Monday, September 14, 2020

writing.. to sleep

She closes her eyes and begins to type..  She will do this until she is done.. open her eyes and then go back and correct the words (and maybe the grammar, but she isn't big on that.. she just types.. and says what comes.)

her brain is full.  of many things.  Her children, husband, home, friends etc.  but she has another layer to deal with.. something unexpected.. or not..  

She's written before.. She has said it out loud.. to know one. and then to the one.  he will read this and may understand.. or not.   

Tears stream.. she can't help it.. it's the dark hours at night when she's alone and has too much to think about..  She afraid.. of losing.. much..  but specifically something that means much.  The tears are the outward sign of the inward struggle. He has to understand it's not him.. it's all her.. it's the knowledge that he has given to her from long ago and maybe the the wish that the world could have been different.. but then (they discussed this as well. ) maybe it can't be changed.. or wasn't mean to be changed.
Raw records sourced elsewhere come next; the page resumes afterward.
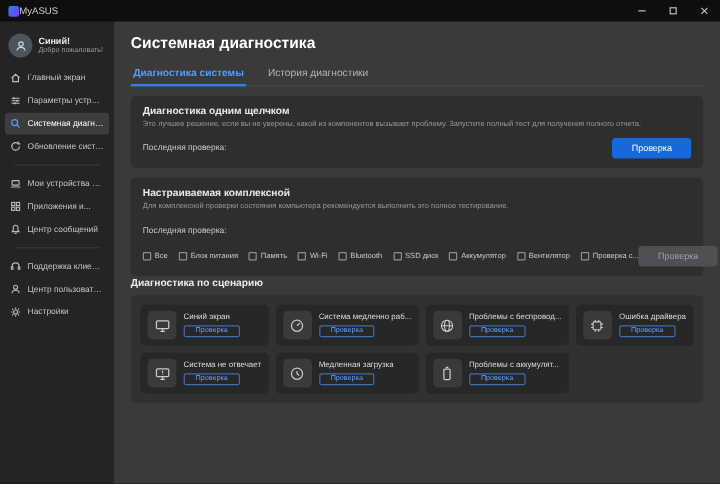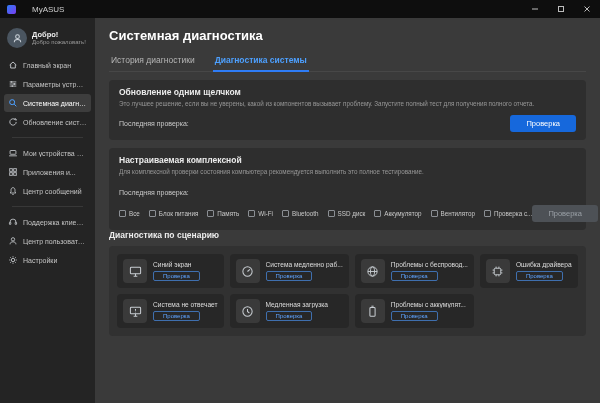--- a/index.html
+++ b/index.html
@@ -3,21 +3,21 @@
 <meta charset="utf-8">
 <style>
   * { margin:0; padding:0; box-sizing:border-box; }
   html,body { width:600px; height:403px; overflow:hidden; background:#1a1a1a;
     font-family:"Liberation Sans", sans-serif; }
   .window { width:600px; height:403px; display:flex; flex-direction:column; }
 
   
   .titlebar { height:18px; background:#0e0e0e; display:flex; align-items:center;
     justify-content:space-between; flex:0 0 18px; }
-  .title-left { display:flex; align-items:center; gap:16px; padding-left:7px; }
+  .title-left { display:flex; align-items:center; gap:0; padding-left:7px; }
   .logo { width:9px; height:9px; border-radius:2px;
     background:linear-gradient(135deg,#2e7cf6,#7a3df0); display:inline-block; }
   .title-text { font-size:8px; color:#cfcfcf; }
   .win-controls { display:flex; height:100%; }
   .wc { width:26px; height:100%; display:flex; align-items:center; justify-content:center;
     color:#bdbdbd; }
   .wc svg { display:block; }
 
   
   .app { flex:1; display:flex; min-height:0; }
@@ -112,21 +112,21 @@
 
     <aside class="sidebar">
       <div class="profile">
         <span class="avatar">
           <svg width="11" height="11" viewBox="0 0 12 12" fill="none" stroke="currentColor" stroke-width="1.1">
             <circle cx="6" cy="4" r="2"></circle>
               <path d="M2.5 10 C2.5 7.8 4 7 6 7 C8 7 9.5 7.8 9.5 10"></path>
           </svg>
         </span>
         <div>
-          <div class="greet">Добро!</div>
+          <div class="greet">Синий!</div>
           <div class="subgreet">Добро пожаловать!</div>
         </div>
       </div>
 
       <nav class="nav">
         <div class="nav-item">
           <span class="nico">
             <svg width="10" height="10" viewBox="0 0 12 12" fill="none" stroke="currentColor" stroke-width="1.2">
                 <path d="M2 6 L6 2.4 L10 6 M3.2 5.2 V9.6 H8.8 V5.2"></path>
               </svg>
@@ -225,26 +225,26 @@
           </span>
           <span class="nlabel">Настройки</span>
         </div>
       </nav>
     </aside>
 
     <main class="main">
       <div class="page-title">Системная диагностика</div>
 
       <div class="tabs">
+        <div class="tab active">Диагностика системы</div>
         <div class="tab">История диагностики</div>
-        <div class="tab active">Диагностика системы</div>
       </div>
 
       <section class="card">
-        <div class="card-title">Обновление одним щелчком</div>
+        <div class="card-title">Диагностика одним щелчком</div>
         <div class="card-desc">Это лучшее решение, если вы не уверены, какой из компонентов вызывает проблему. Запустите полный тест для получения полного отчета.</div>
         <div class="card-row">
           <span class="last-check">Последняя проверка:</span>
           <button class="btn-primary">Проверка</button>
         </div>
       </section>
 
       <section class="card">
         <div class="card-title">Настраиваемая комплексной</div>
         <div class="card-desc">Для комплексной проверки состояния компьютера рекомендуется выполнить это полное тестирование.</div>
She feels like an idiot.. to much wanting a connection but can't really have it .. Just Can't..  space and time and place..  Not connecting those dots.  Oh they could be.. but it might be better that they aren't.   distance, they say, makes the heart grow fonder and time.. lots and lots of time.   but maybe one day..  ..  

She's corrected the lines above, and starts again.  Closed eyes.. mostly.. hair down out of it's clip's holding it back,  The illusion of freedom, which it can't be.  Why.. she asks herself.  it just can't..   but maybe..  one day..

She's cleared today..maybe she can sleep..  it's not all that she has..there is soo much more.  she want's to remember. must. but not forcing it.    Want's to connect, not just by voice.. she want's to feel what she knows is already there.    hard to say.. even harder to write..  makes it real.  


Sleep needs to come.. maybe to dream.. We shall see.